LeetCode 62. Unique Paths

LeetCode-62

A robot is located at the top-left corner of a m x n grid (marked ‘Start’ in the diagram below).

The robot can only move either down or right at any point in time. The robot is trying to reach the bottom-right corner of the grid (marked ‘Finish’ in the diagram below).

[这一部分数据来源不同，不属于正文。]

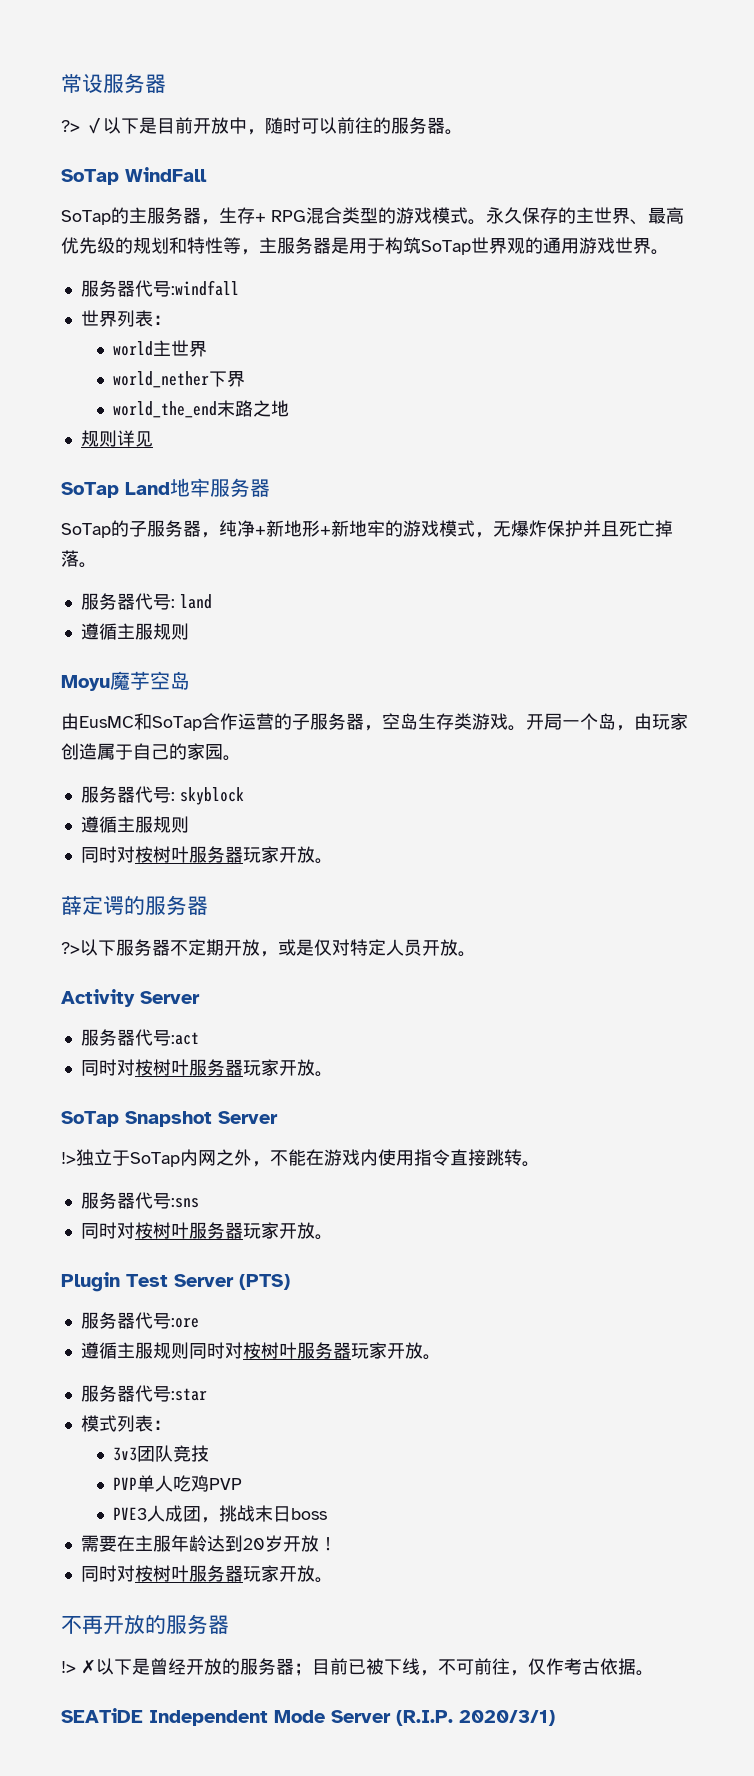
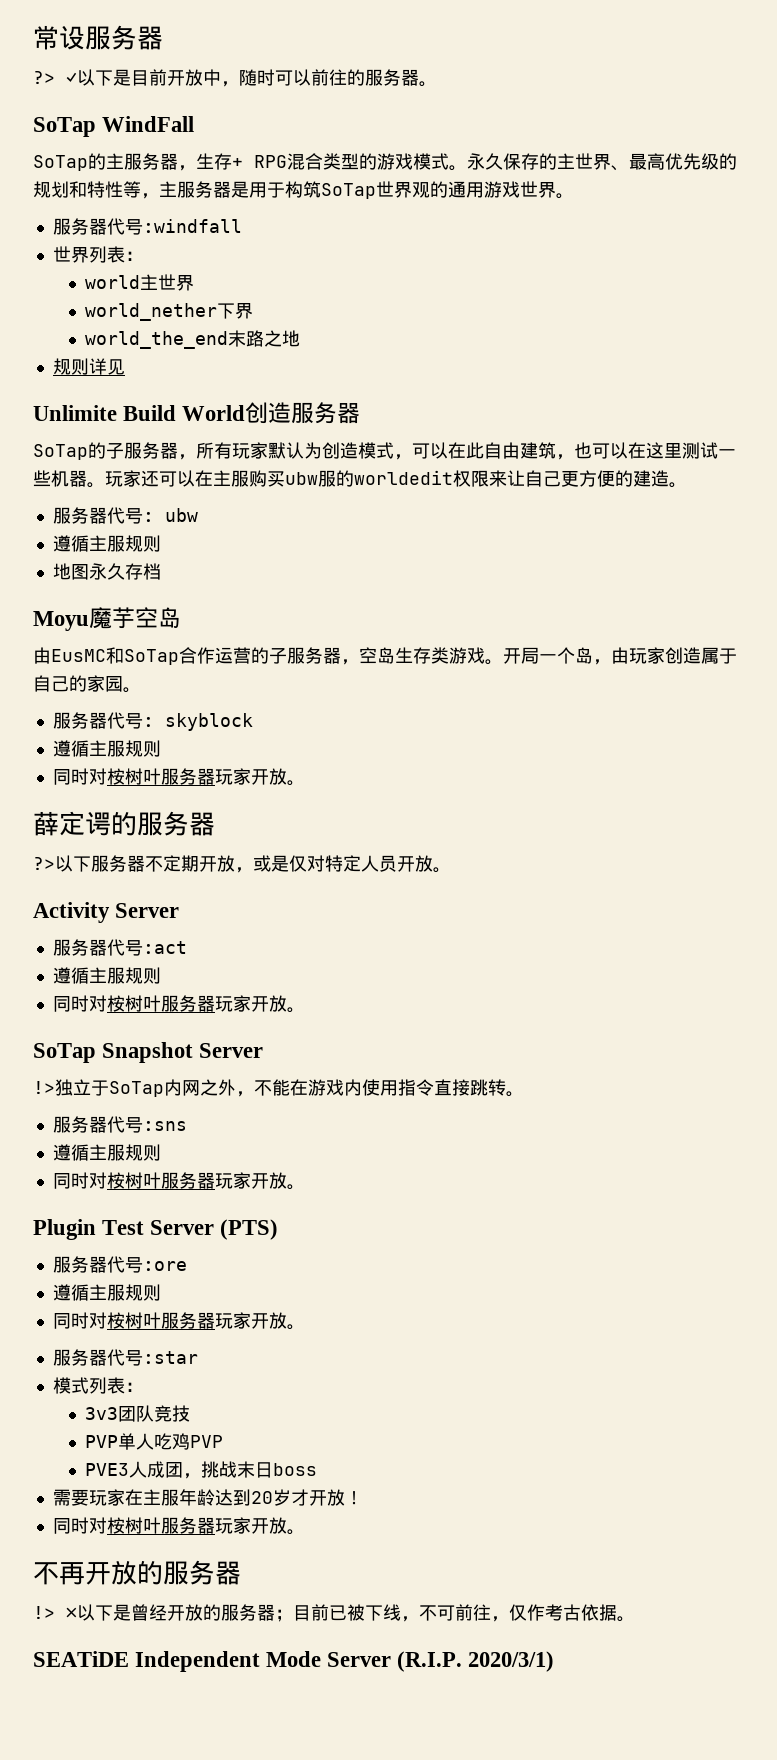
[61,478,210,498] SoTap Land地牢 -> [33,402,292,424] Unlimite Build World创造
[219,520,673,538] [61,550,97,568] [80,593,212,610] [80,623,189,640] 纯净+新地形+新地牢的游戏模式，无爆炸保护并且死亡掉落。 // 服务器代号: land // 遵循主服规则 -> [196,442,736,460] [33,470,687,488] [52,507,198,524] [52,535,161,552] [52,563,161,580] 所有玩家默认为创造模式，可以在此自由建筑，也可以在这里测试一些机器。玩家还可以在主服购买ubw服的worldedit权限来让自己更方便的建造。 // 服务器代号: ubw // 遵循主服规则 // 地图永久存档
(199, 1038) none -> [52,967,161,984] // 遵循主服规则
(199, 1203) none -> [52,1144,161,1161] // 遵循主服规则
(189, 1350) none -> (161, 1292) //
(117, 1543) none -> [88,1489,125,1506] 玩家
(283, 1543) none -> [290,1489,309,1506] 才

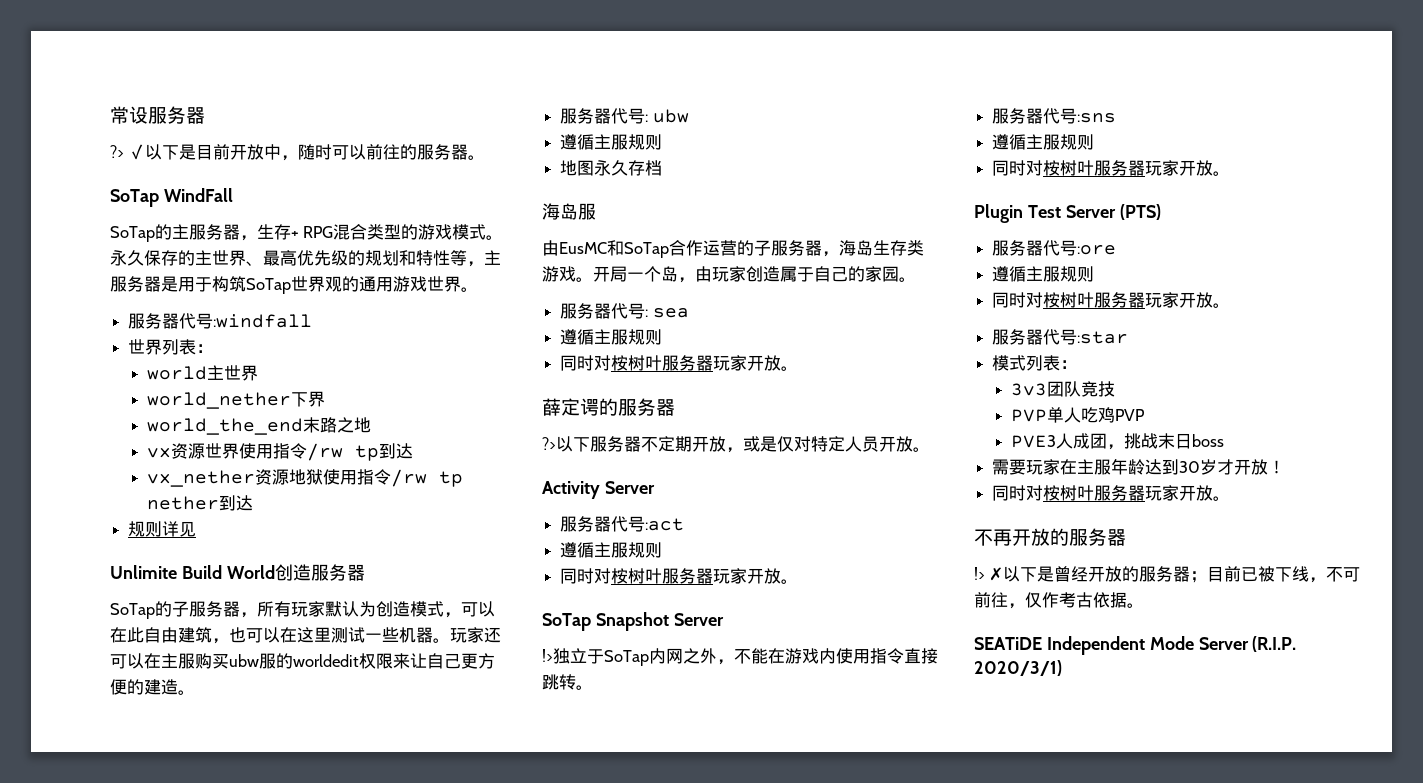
(301, 338) none -> [147,443,414,461] [147,469,464,487] [147,495,254,511] // vx资源世界使用指令/rw tp到达 // vx_nether资源地狱使用指令/rw tp nether到达
[33,607,181,631] Moyu魔芋空岛 -> [542,203,596,220] 海岛服
[359,647,377,664] 空 -> [838,240,856,256] 海
[164,713,253,731] skyblock -> [652,308,689,318] sea
[250,1491,273,1504] 20 -> [1179,461,1201,473] 30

How many possible unique paths are there?

Example 1:

Input: m = 3, n = 7
Output: 28

method: 动态规划

当前位置只能从左边或上边过来

注意初始化:第一行和第一列都是1

int uniquePaths(int m, int n) {
    vector<vector<int>> dp(m, vector<int>(n, 1));   // 干脆全部初始化为1
    for (int i = 1; i < m; i++) {
        for (int j = 1; j < n; j++) {
            dp[i][j] = dp[i - 1][j] + dp[i][j - 1];
        }
    }
    return dp[m - 1][n - 1];
}

改进

因为只跟上一行有关,所以只需要两行就可以了

int uniquePaths(int m, int n) {
    vector<int> pre(n, 1), cur(n, 1);
    for (int i = 1; i < m; i++) {
        for (int j = 1; j < n; j++) {
            cur[j] = cur[j - 1] + pre[j];
        }
        swap(cur, pre);
    }
    return pre[n - 1];
}

再改进

只需要一行就够了,在下一次i循环cur就变成pre

int uniquePaths(int m, int n) {
    vector<int> dp(n, 1);
    for (int i = 1; i < m; i++) {
        for (int j = 1; j < n; j++) {
            dp[j] += dp[j - 1];
        }
    }
    return dp[n - 1];
}

LeetCode 63. Unique Paths II

LeetCode-63

A robot is located at the top-left corner of a m x n grid (marked ‘Start’ in the diagram below).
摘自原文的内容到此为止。